Starting with the line that has "- 627 €/pers." in the records below and ending with the line that has "1 bulan lalu", output those lines exactly and nothing more; omit the pictures.

• [DATA TO PROCESS]

------------------------------------------------------------------------

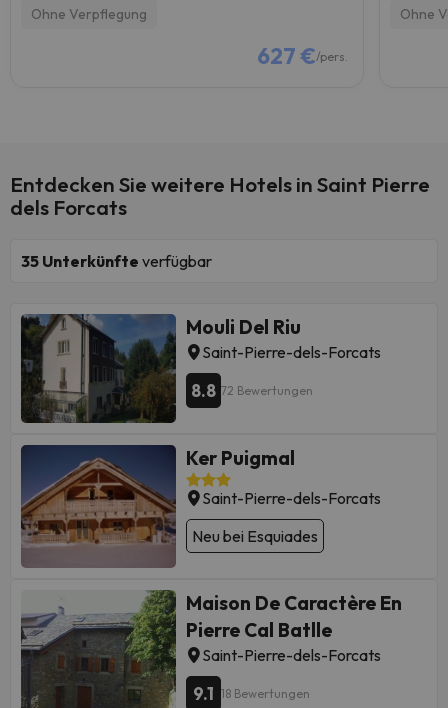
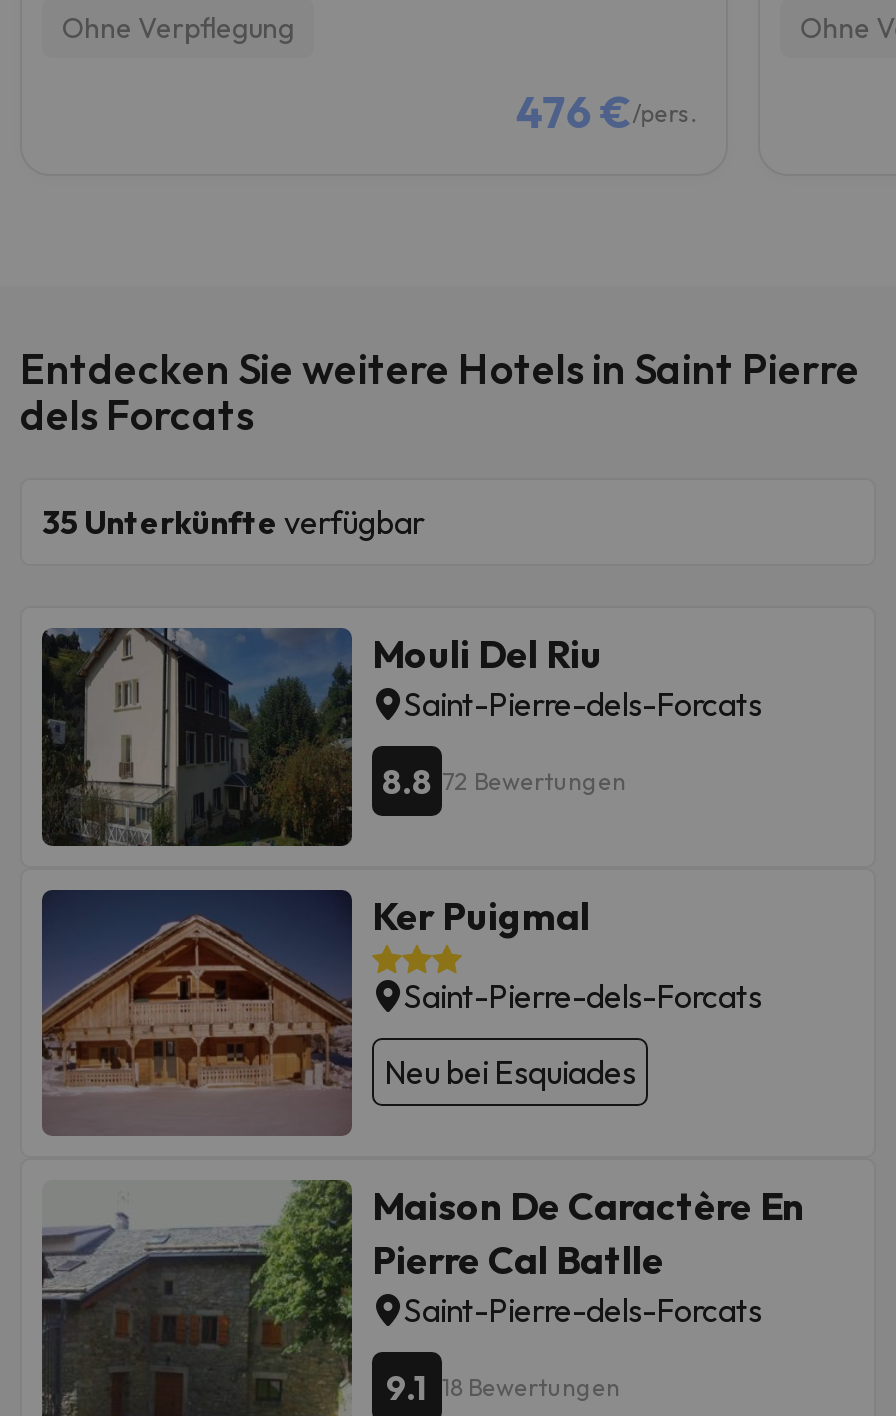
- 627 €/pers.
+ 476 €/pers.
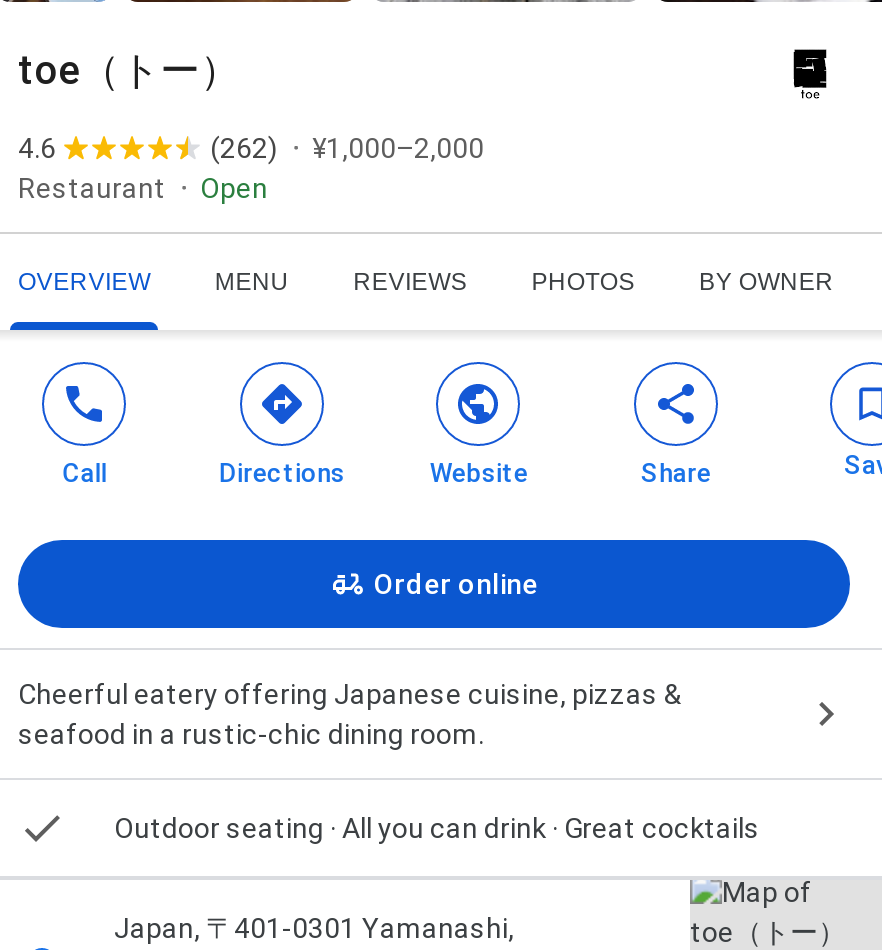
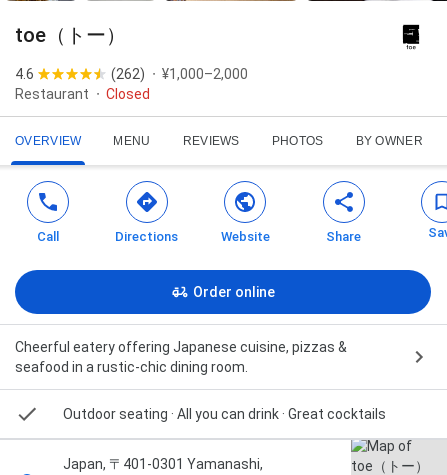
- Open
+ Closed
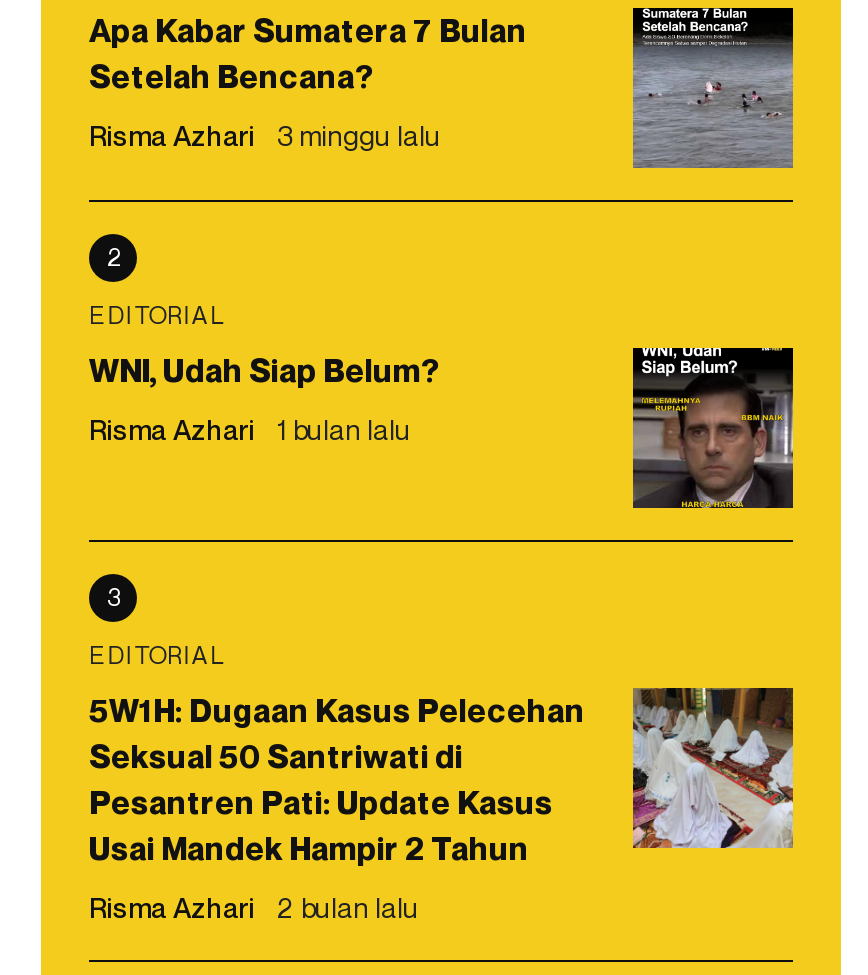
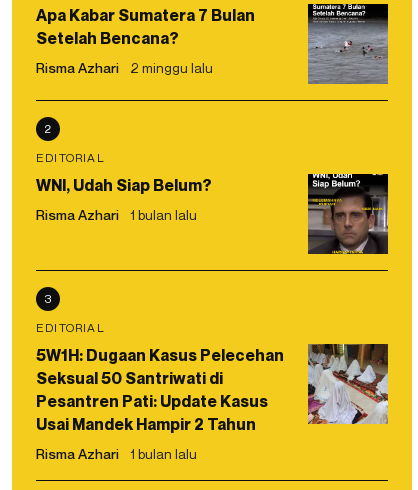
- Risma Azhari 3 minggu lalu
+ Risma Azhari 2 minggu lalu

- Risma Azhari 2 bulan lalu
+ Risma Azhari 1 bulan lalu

------------------------------------------------------------------------

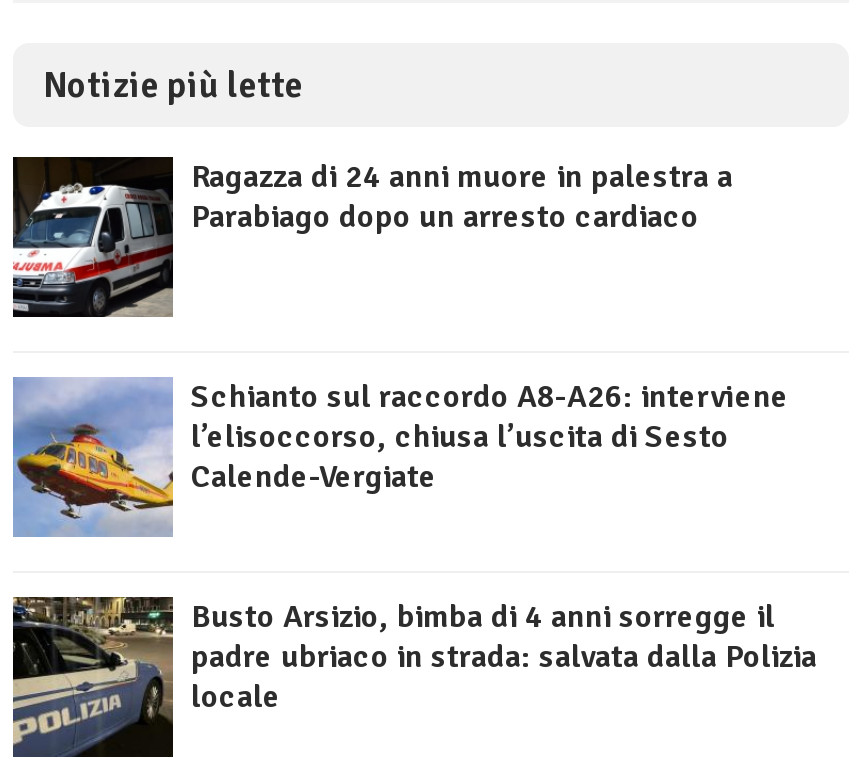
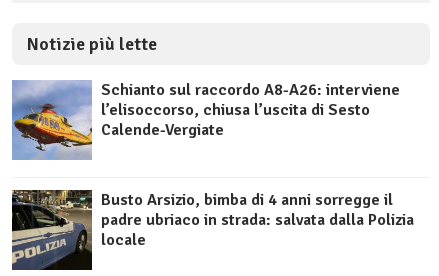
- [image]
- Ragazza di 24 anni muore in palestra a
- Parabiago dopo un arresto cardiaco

------------------------------------------------------------------------

• [YOUR RESPONSE]
- 627 €/pers.
+ 476 €/pers.
- Open
+ Closed
- Risma Azhari 3 minggu lalu
+ Risma Azhari 2 minggu lalu

- Risma Azhari 2 bulan lalu
+ Risma Azhari 1 bulan lalu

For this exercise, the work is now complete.